I am thinking on the follow probabilistic problem setting:
Say we have $n$ boxes, each of which has an affiliated set of $k$ balls. We aim to distribute these balls across the boxes in the most fair manner (each receiving an equal number of balls). The contributed balls are broken down as follows:
- The first $n-1$ boxes each contribute $k$ balls which can only be given to themselves (call them ''specific'' to these boxes). As such, these $(n-1)k$ balls have no ambiguity as to where they can be distributed.
- For the final box, we have $k$ balls which each have a probability equal to $1/2$ of being "specific" to that box or non-specific (can be put in any box).
If we are given all the balls at once (an ''offline'' setting), we can trivially distribute so that each box has $k$ balls.

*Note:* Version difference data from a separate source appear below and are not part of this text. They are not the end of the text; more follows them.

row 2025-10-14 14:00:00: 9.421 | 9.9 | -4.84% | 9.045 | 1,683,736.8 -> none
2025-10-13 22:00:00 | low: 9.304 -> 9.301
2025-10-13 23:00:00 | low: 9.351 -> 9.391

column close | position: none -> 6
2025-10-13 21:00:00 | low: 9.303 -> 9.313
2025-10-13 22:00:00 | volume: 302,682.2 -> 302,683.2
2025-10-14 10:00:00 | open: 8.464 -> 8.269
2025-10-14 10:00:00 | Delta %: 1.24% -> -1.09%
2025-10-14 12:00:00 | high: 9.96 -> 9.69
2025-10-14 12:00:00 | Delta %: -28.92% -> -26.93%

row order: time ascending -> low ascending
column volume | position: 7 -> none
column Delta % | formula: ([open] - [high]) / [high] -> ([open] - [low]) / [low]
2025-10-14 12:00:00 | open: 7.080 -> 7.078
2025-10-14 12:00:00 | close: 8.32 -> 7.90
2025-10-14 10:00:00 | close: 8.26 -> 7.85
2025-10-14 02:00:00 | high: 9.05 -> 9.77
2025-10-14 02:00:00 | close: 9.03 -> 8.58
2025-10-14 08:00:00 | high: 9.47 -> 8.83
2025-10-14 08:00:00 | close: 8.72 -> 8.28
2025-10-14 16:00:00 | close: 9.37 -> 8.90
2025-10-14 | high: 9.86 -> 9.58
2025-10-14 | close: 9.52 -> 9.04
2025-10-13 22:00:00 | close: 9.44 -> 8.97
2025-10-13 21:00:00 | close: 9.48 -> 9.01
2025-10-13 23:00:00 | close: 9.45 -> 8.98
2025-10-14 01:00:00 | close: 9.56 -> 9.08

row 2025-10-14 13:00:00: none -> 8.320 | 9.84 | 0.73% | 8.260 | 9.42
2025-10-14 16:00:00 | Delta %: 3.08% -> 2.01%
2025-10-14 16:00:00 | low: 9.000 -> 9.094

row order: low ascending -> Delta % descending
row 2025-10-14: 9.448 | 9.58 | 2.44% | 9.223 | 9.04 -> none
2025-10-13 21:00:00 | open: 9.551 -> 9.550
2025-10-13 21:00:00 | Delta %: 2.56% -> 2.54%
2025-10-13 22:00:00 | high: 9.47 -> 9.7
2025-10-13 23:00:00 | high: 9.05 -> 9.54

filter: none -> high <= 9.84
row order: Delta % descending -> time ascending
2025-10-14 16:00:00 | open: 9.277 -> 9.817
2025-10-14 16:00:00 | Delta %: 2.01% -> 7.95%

My question is this, somewhat a coupon collector problem:
If the balls are arriving one-by-one (randomly), how many do we have to see before we can identify which box is the unique "final" box (or with high probability make this conclusion)? I have analyzed this for the setting where the final box instead contributes only non-specific items (or the probability of being specific is $p=0$), which is almost exactly a coupon collector problem (once we have seen one of each specific item, we know the box that is not specific). However, for the more complex case that the special box has some specific items, it seems that we would need to sample more to identify this box?
EDIT: It is also important to note that when $k=\infty$ we are much closer to a coupon collector instance. Additionally, with $k=1$ the problem is trivial so we are assuming $k$ is large in some sense.
This is obviously a complicated problem, but a rough estimate is available for $k=\infty$. In that case, we expect to need $n\log n+(m-1)n\log\log n+O(n)$ balls to have at least $m$ specific balls in each normal box (see Wikipedia). The expected number of specific balls in the final box at this point is
$$\frac1{2n}\left(n\log n+(m-1)n\log\log n+O(n)\right)=\frac12\left(\log n+(m-1)\log\log n\right)+O(1)\;.$$
For this to be less than $m$, we need $$\frac12\left(\log n+(m-1)\log\log n\right)\lt m$$
$$\rightarrow m\gt\frac{\log n-\log\log n}{2-\log\log n}\;.$$
This diverges for $\log\log n=2$, that is, for $n=\mathrm e^{\mathrm e^2}\approx1618$. Beyond that point, the number of specific balls in the final box grows faster than the minimal number of specific balls in the normal boxes, so you can never hope to reliably identify the final box.
If $k$ is finite, you need to see an appreciable proportion of the $kn$ balls until it becomes sufficiently likely for the underpopulated boxes to be filled.